▸ GOAL OF THE EXERCISE
Below are records to return verbatim; the pictures are to be dropped.

[Web page revision data]
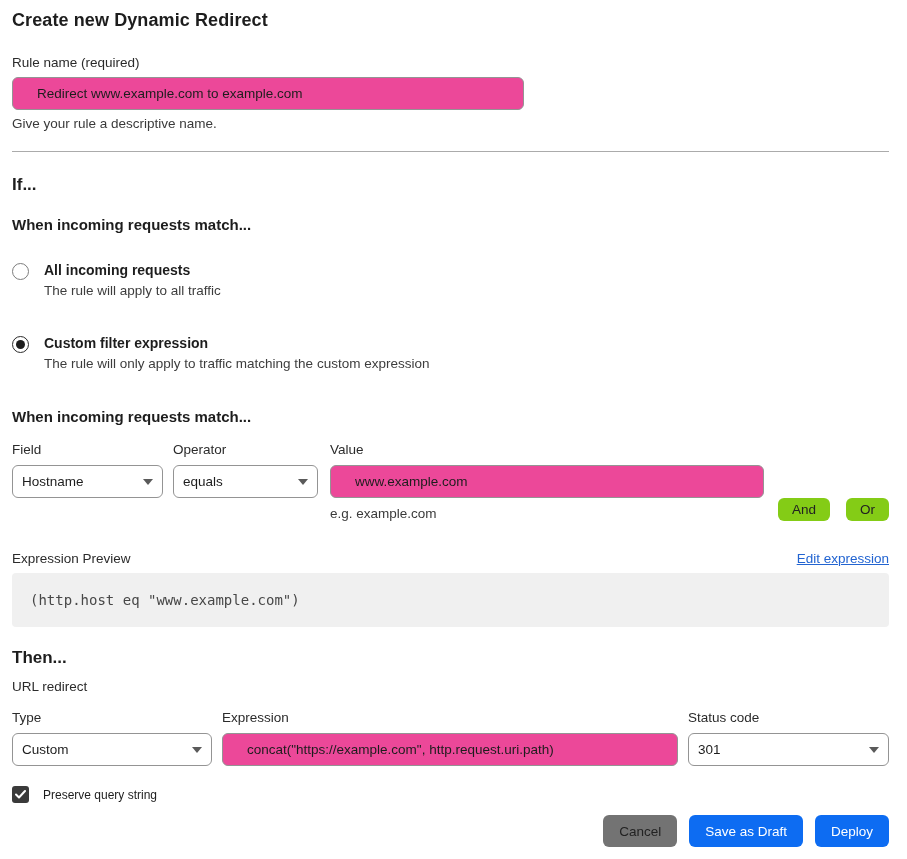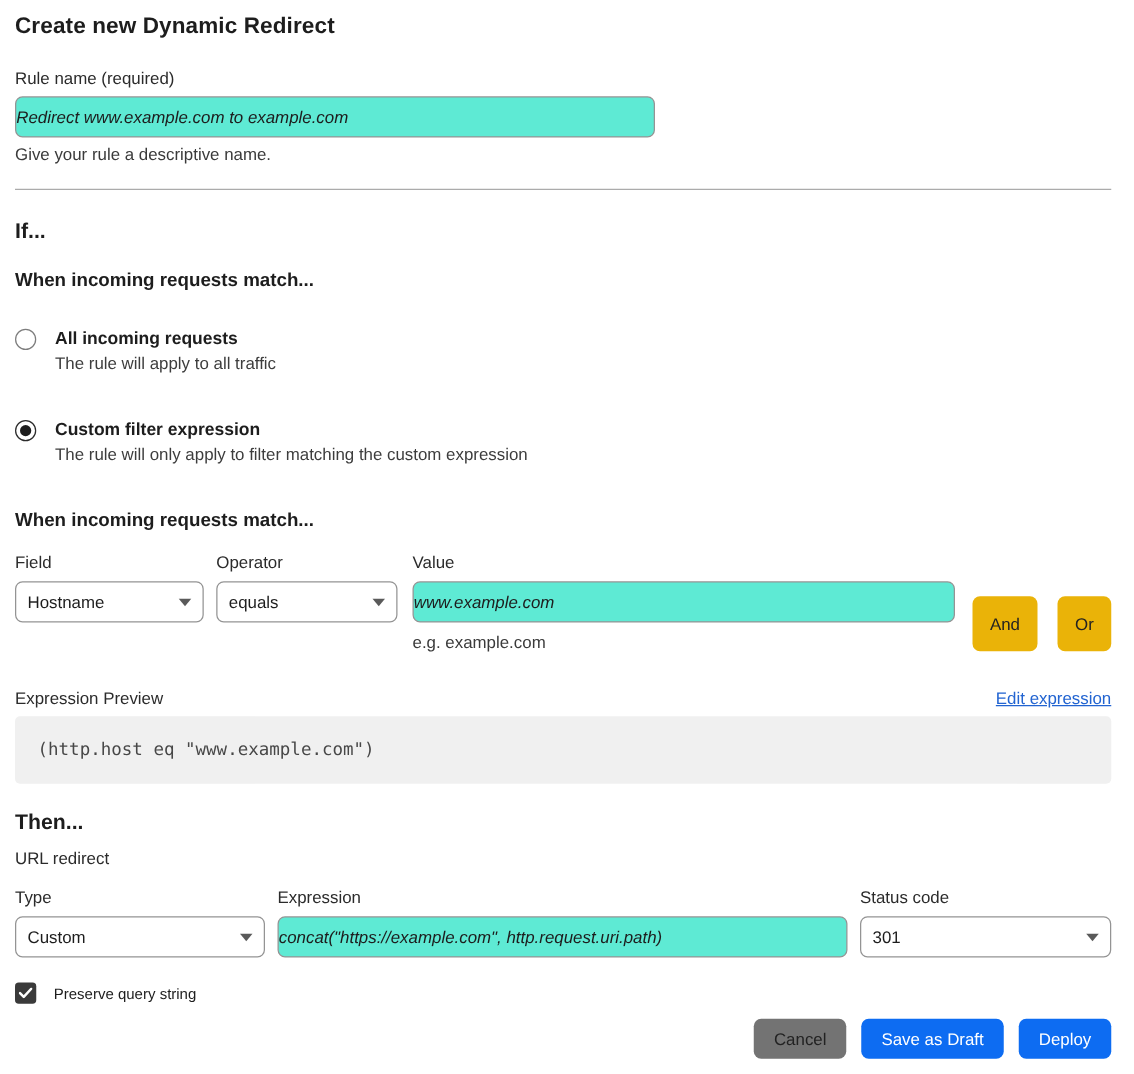--- a/index.html
+++ b/index.html
@@ -25,9 +25,9 @@
   
   .text-input {
     height: 33px; border: 1px solid #949494; border-radius: 6px;
-    padding: 0 0; font-size: 13.5px; color: #1d1d1d;
-    font-family: "Liberation Sans", sans-serif; background: #5eead4;
-    width: 100%; outline: none; font-style: italic;
+    padding: 0 24px; font-size: 13.5px; color: #1d1d1d;
+    font-family: "Liberation Sans", sans-serif; background: #ec4899;
+    width: 100%; outline: none;
   }
   .select {
     height: 33px; border: 1px solid #949494; border-radius: 6px;

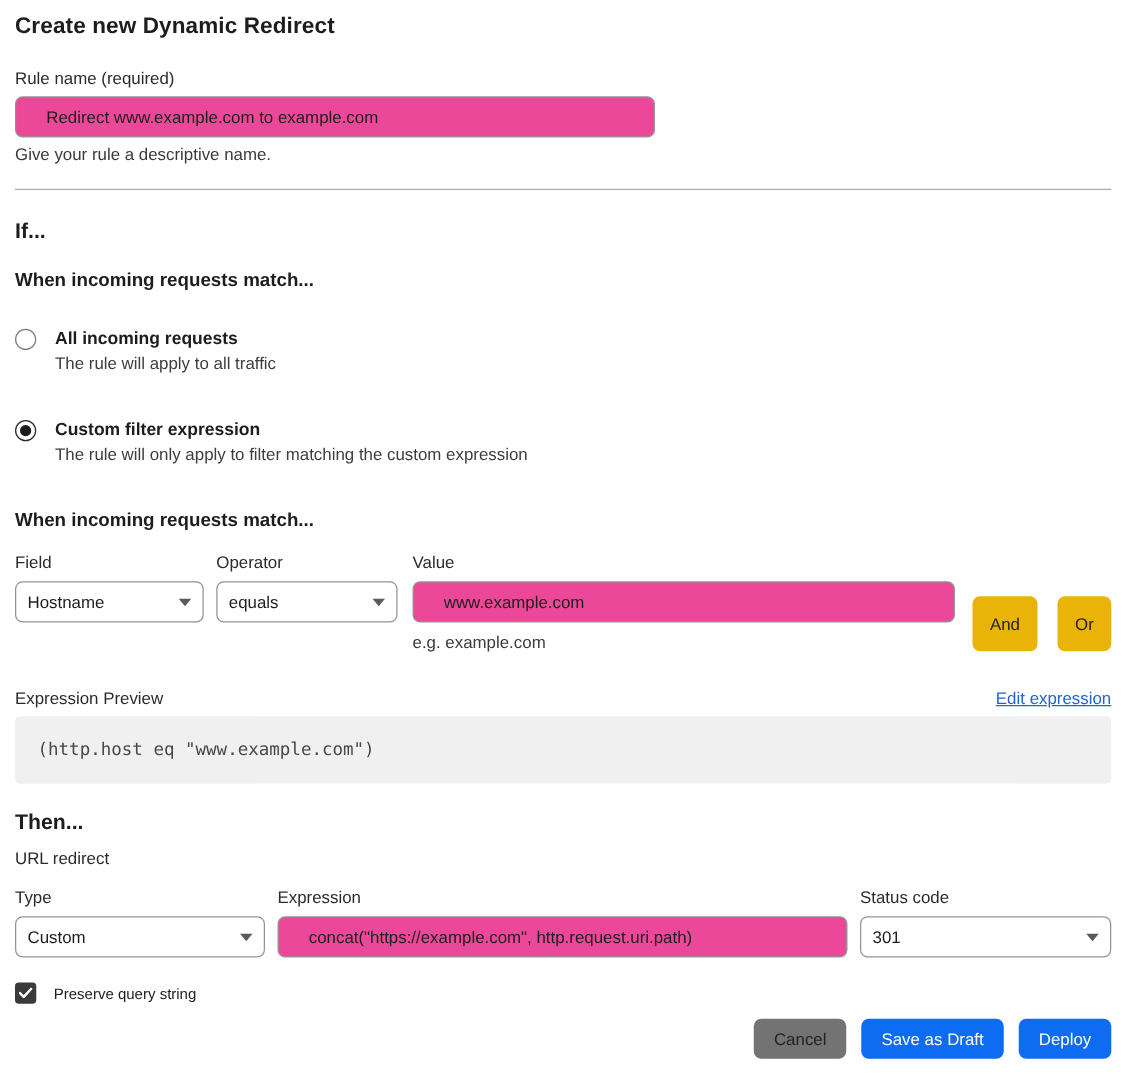--- a/index.html
+++ b/index.html
@@ -149,7 +149,7 @@
       </span>
     <div class="radio-texts">
       <div class="radio-label">Custom filter expression</div>
-      <div class="radio-desc">The rule will only apply to filter matching the custom expression</div>
+      <div class="radio-desc">The rule will only apply to traffic matching the custom expression</div>
     </div>
   </div>
 

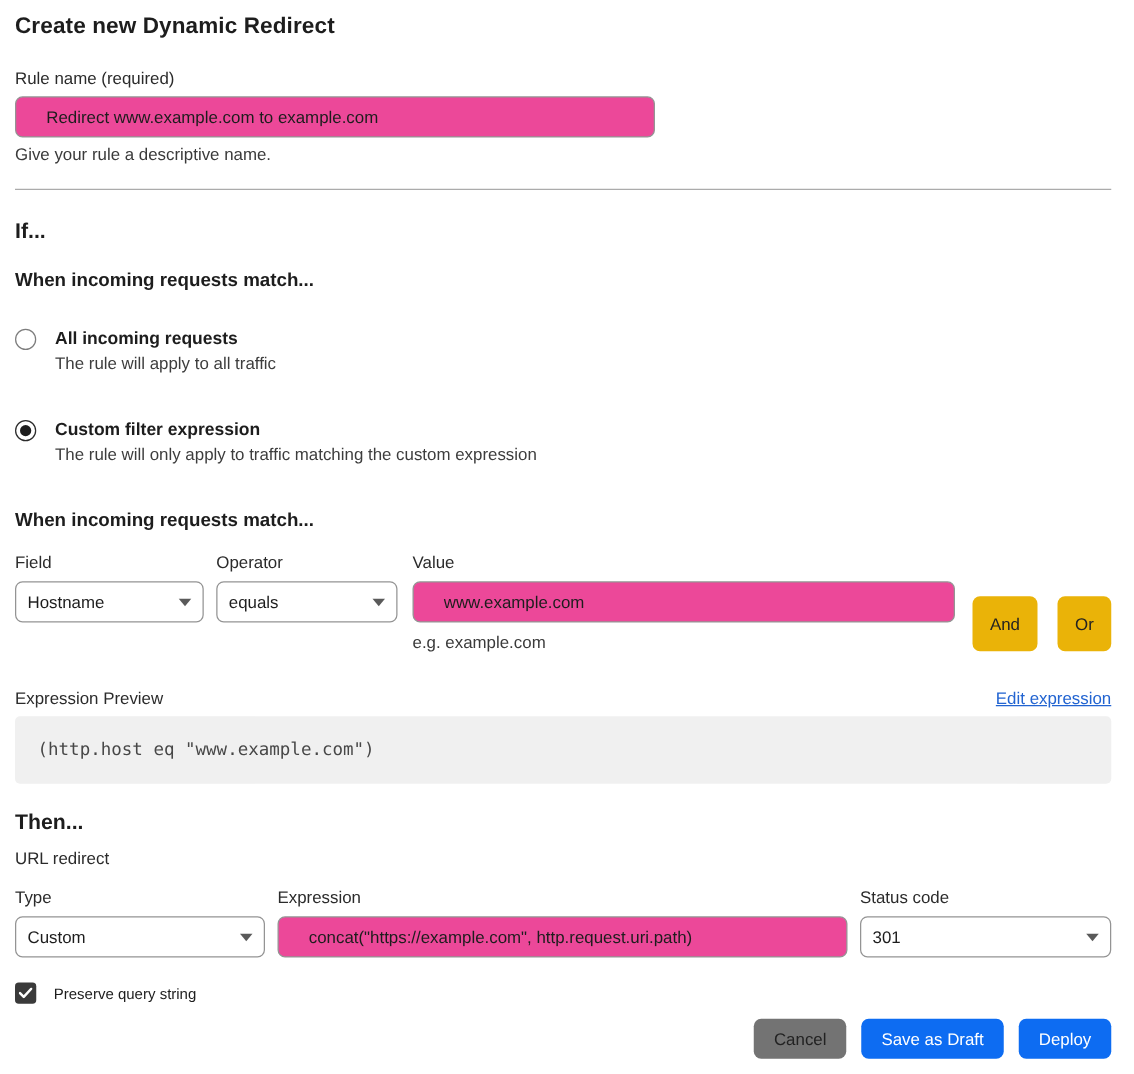--- a/index.html
+++ b/index.html
@@ -75,8 +75,8 @@
   .col-andor { display: flex; align-items: flex-end; }
   .value-helper { margin-top: 8px; }
   .gray-btn {
-    height: 44px; border: none; border-radius: 6px;
-    background: #eab308; color: #222; font-size: 13.5px;
+    height: 23px; border: none; border-radius: 6px;
+    background: #84cc16; color: #222; font-size: 13.5px;
     font-family: "Liberation Sans", sans-serif;
     padding: 0 14px; cursor: pointer;
   }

▸ RESPONSE
--- a/index.html
+++ b/index.html
@@ -25,9 +25,9 @@
   
   .text-input {
     height: 33px; border: 1px solid #949494; border-radius: 6px;
-    padding: 0 0; font-size: 13.5px; color: #1d1d1d;
-    font-family: "Liberation Sans", sans-serif; background: #5eead4;
-    width: 100%; outline: none; font-style: italic;
+    padding: 0 24px; font-size: 13.5px; color: #1d1d1d;
+    font-family: "Liberation Sans", sans-serif; background: #ec4899;
+    width: 100%; outline: none;
   }
   .select {
     height: 33px; border: 1px solid #949494; border-radius: 6px;

--- a/index.html
+++ b/index.html
@@ -149,7 +149,7 @@
       </span>
     <div class="radio-texts">
       <div class="radio-label">Custom filter expression</div>
-      <div class="radio-desc">The rule will only apply to filter matching the custom expression</div>
+      <div class="radio-desc">The rule will only apply to traffic matching the custom expression</div>
     </div>
   </div>
 

--- a/index.html
+++ b/index.html
@@ -75,8 +75,8 @@
   .col-andor { display: flex; align-items: flex-end; }
   .value-helper { margin-top: 8px; }
   .gray-btn {
-    height: 44px; border: none; border-radius: 6px;
-    background: #eab308; color: #222; font-size: 13.5px;
+    height: 23px; border: none; border-radius: 6px;
+    background: #84cc16; color: #222; font-size: 13.5px;
     font-family: "Liberation Sans", sans-serif;
     padding: 0 14px; cursor: pointer;
   }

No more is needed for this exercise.